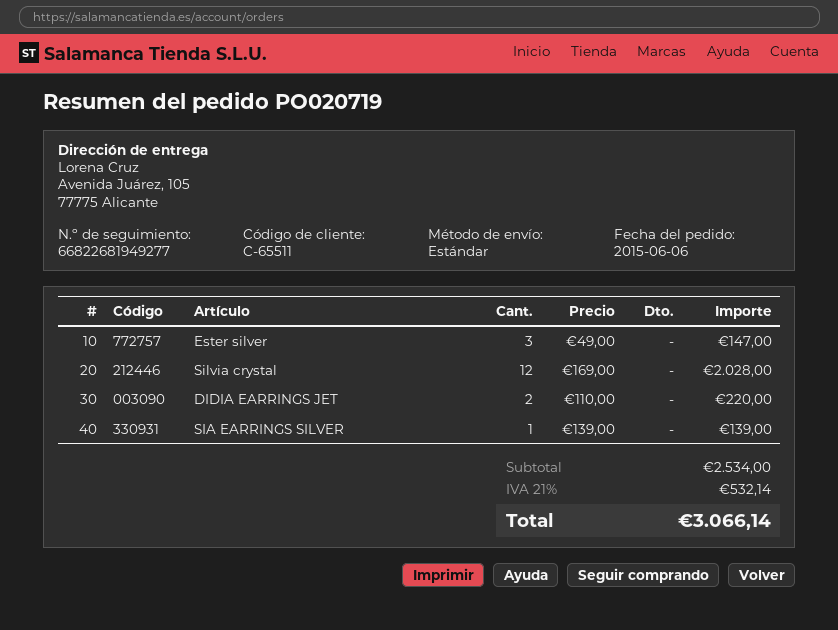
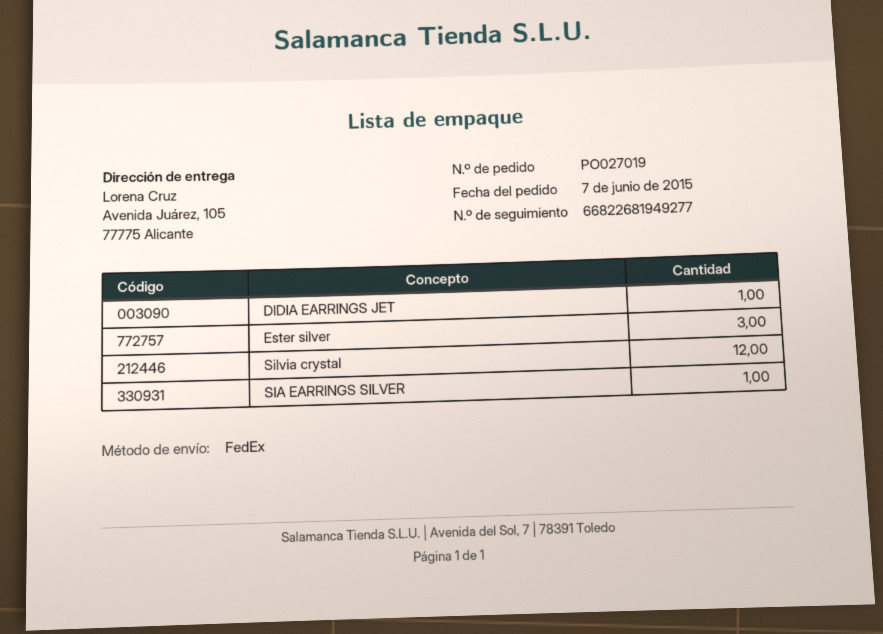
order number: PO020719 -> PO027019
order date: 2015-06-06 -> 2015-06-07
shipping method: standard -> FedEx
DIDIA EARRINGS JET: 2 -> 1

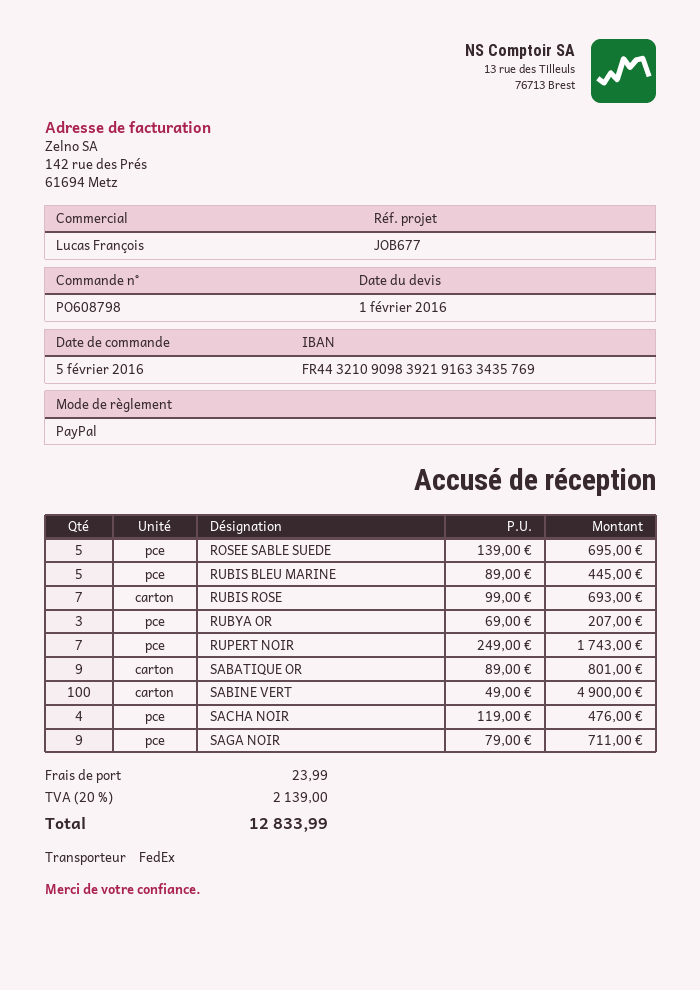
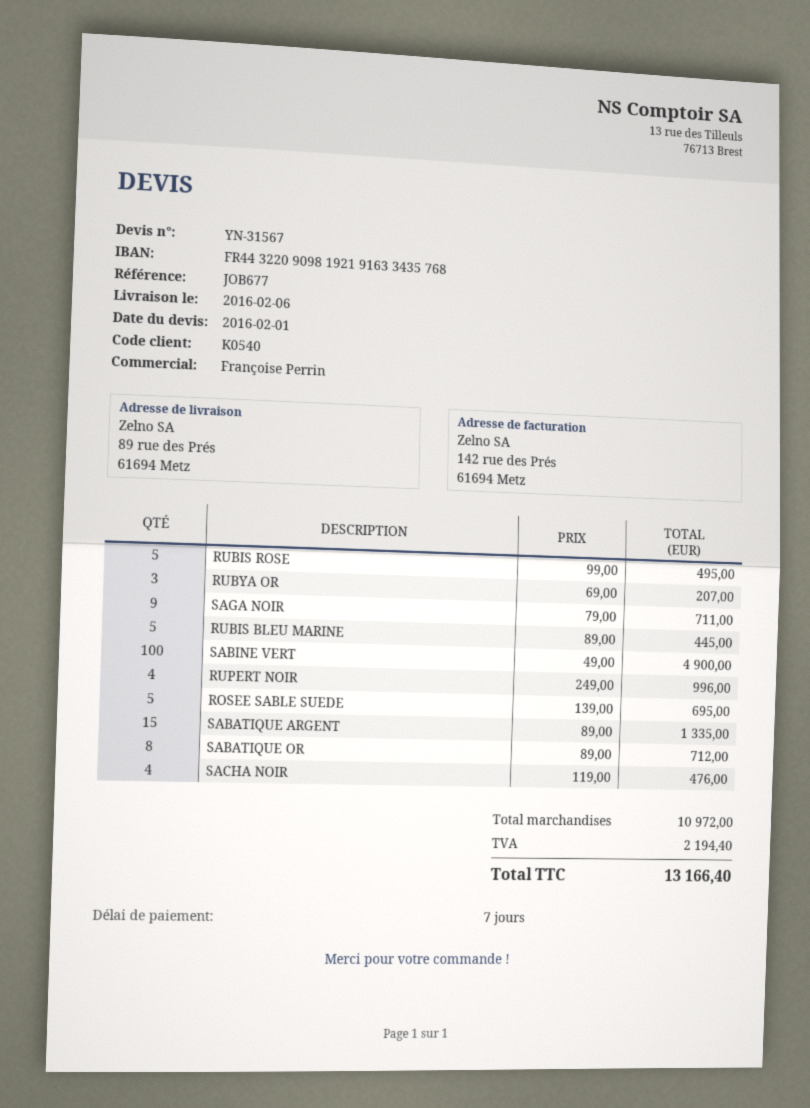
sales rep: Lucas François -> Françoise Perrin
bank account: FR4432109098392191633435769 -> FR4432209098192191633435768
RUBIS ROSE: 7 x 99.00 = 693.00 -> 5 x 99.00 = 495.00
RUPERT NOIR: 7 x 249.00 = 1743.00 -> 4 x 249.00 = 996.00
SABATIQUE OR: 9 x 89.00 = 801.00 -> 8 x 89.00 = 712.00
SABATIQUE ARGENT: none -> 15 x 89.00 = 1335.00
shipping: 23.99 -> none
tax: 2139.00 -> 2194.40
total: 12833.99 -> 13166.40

━━━━━━━━━━━━━━━━━━━━━━━━━━━━━━

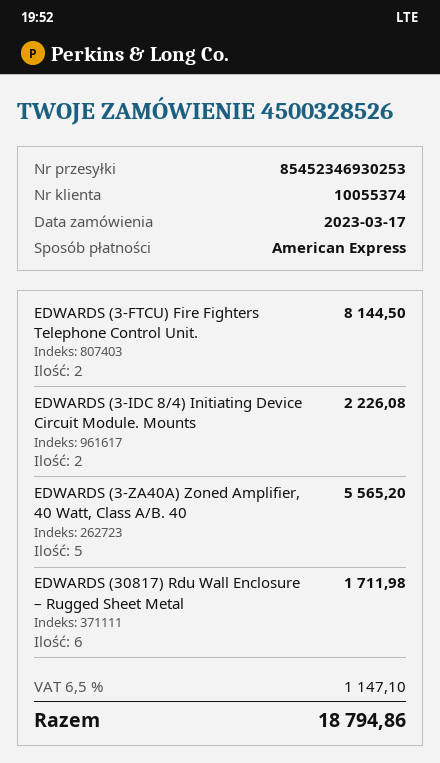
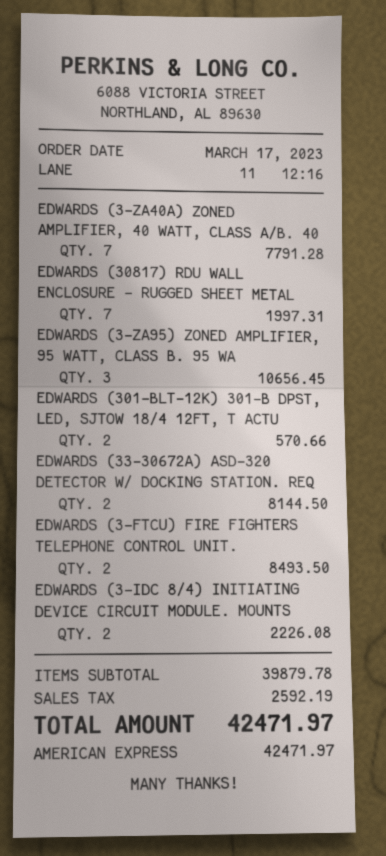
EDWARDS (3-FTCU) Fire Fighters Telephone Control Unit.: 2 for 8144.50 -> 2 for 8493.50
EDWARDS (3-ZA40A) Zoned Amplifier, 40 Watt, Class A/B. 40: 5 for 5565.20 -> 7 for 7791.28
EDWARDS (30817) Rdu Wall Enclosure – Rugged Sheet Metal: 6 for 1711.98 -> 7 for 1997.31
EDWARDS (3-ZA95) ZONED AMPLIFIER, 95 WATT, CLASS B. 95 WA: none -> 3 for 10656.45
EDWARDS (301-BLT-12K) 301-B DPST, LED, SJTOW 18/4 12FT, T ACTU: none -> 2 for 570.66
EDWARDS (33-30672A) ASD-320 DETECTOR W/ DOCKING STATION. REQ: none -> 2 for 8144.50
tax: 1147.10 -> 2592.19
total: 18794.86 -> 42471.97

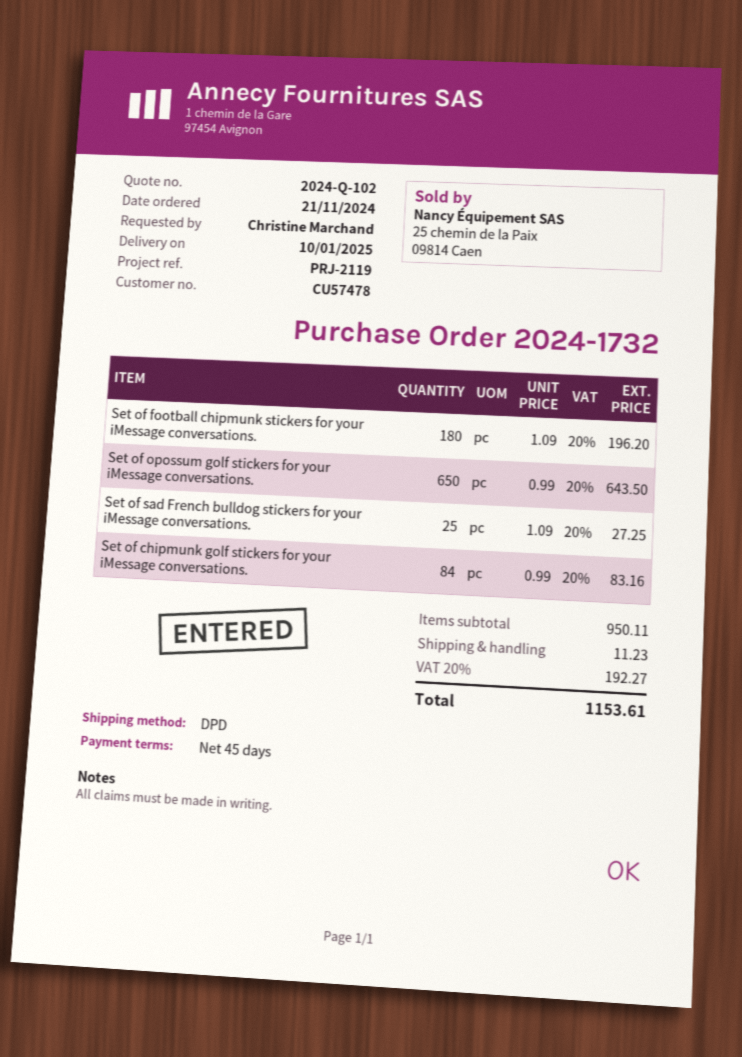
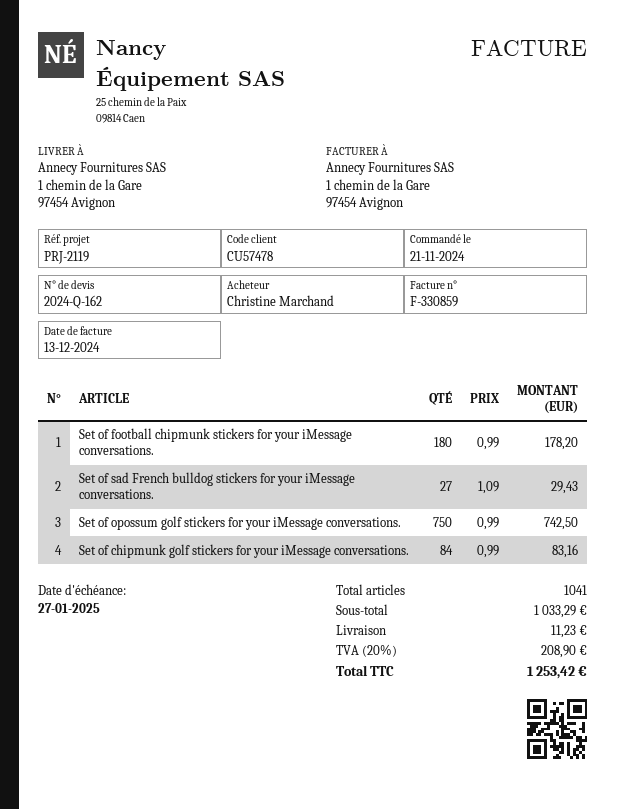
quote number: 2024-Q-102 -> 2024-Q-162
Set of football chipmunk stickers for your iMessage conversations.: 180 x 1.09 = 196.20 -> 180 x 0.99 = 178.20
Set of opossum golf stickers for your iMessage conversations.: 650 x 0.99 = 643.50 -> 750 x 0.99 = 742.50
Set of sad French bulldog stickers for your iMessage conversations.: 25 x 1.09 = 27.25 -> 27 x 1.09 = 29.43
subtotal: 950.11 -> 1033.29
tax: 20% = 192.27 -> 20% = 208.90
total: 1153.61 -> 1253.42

━━━━━━━━━━━━━━━━━━━━━━━━━━━━━━

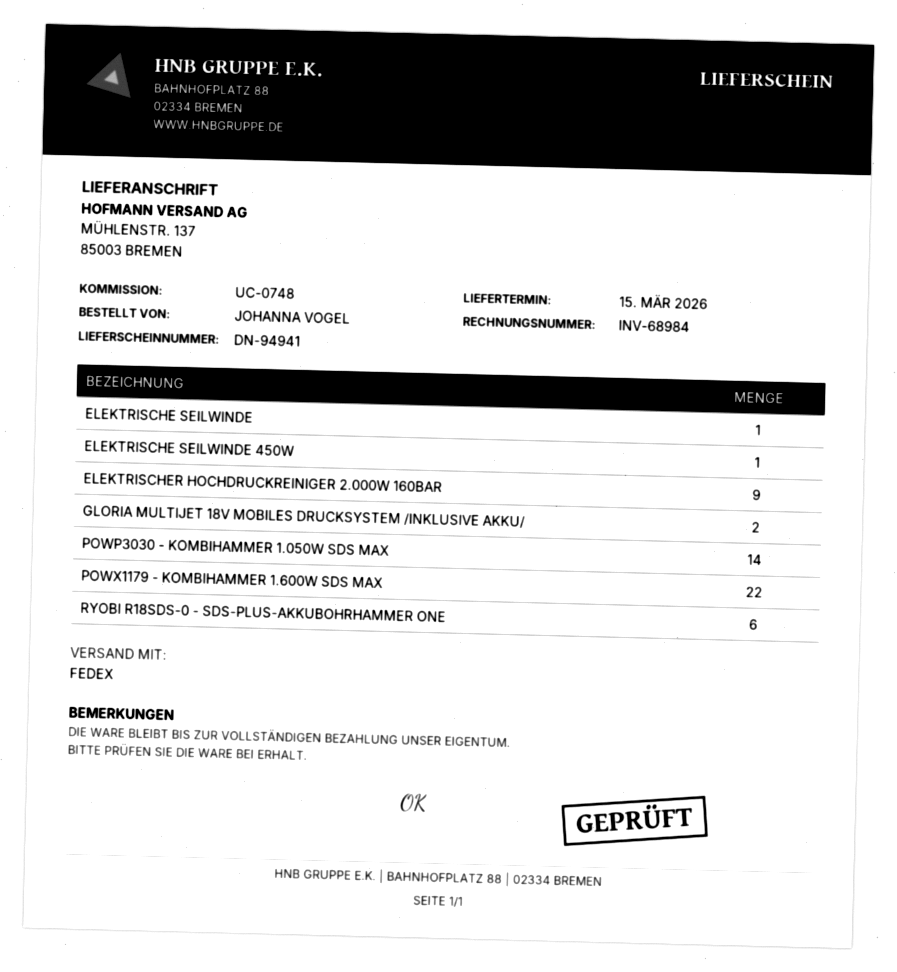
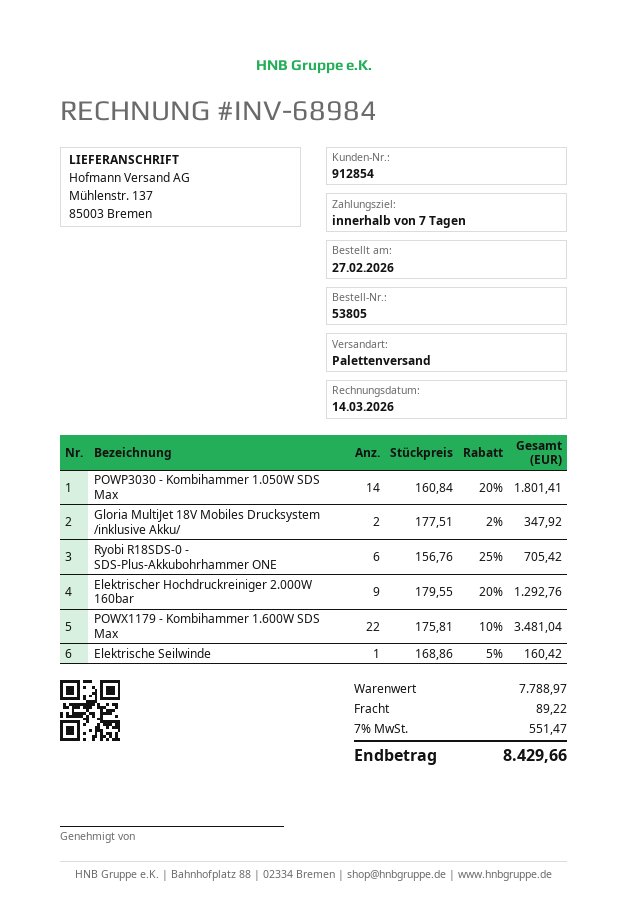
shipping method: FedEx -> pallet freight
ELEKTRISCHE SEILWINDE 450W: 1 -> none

━━━━━━━━━━━━━━━━━━━━━━━━━━━━━━

TRY IT.
Return exactly the stretch above whose first line contains "order number: PO020719 -> PO027019" and whose last line contains "SABATIQUE OR: 9", and nothing outside it. The pictures should not appear.

PROBLEM SOLUTION.
order number: PO020719 -> PO027019
order date: 2015-06-06 -> 2015-06-07
shipping method: standard -> FedEx
DIDIA EARRINGS JET: 2 -> 1

sales rep: Lucas François -> Françoise Perrin
bank account: FR4432109098392191633435769 -> FR4432209098192191633435768
RUBIS ROSE: 7 x 99.00 = 693.00 -> 5 x 99.00 = 495.00
RUPERT NOIR: 7 x 249.00 = 1743.00 -> 4 x 249.00 = 996.00
SABATIQUE OR: 9 x 89.00 = 801.00 -> 8 x 89.00 = 712.00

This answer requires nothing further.